Work instructions: Below are the records; give the number of their lines that contain the word "column" and nothing more.
━━━━━━
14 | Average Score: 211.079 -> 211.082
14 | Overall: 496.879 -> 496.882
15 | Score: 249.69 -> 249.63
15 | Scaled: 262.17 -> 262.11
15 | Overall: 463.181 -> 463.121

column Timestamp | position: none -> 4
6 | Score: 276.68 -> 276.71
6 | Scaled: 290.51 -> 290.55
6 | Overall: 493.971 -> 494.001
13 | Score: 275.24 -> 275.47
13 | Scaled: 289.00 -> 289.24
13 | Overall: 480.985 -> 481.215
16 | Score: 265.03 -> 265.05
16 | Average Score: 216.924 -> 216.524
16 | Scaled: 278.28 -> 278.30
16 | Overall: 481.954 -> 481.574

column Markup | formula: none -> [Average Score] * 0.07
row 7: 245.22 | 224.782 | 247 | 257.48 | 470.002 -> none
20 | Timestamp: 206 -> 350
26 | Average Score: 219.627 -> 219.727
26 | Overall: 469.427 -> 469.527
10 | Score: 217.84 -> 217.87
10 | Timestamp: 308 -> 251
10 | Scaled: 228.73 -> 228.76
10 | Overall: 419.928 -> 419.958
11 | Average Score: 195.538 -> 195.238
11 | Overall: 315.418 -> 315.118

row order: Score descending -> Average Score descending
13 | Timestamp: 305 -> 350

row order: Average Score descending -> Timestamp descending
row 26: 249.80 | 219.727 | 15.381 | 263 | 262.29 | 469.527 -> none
━━━━━━
Answer space: 2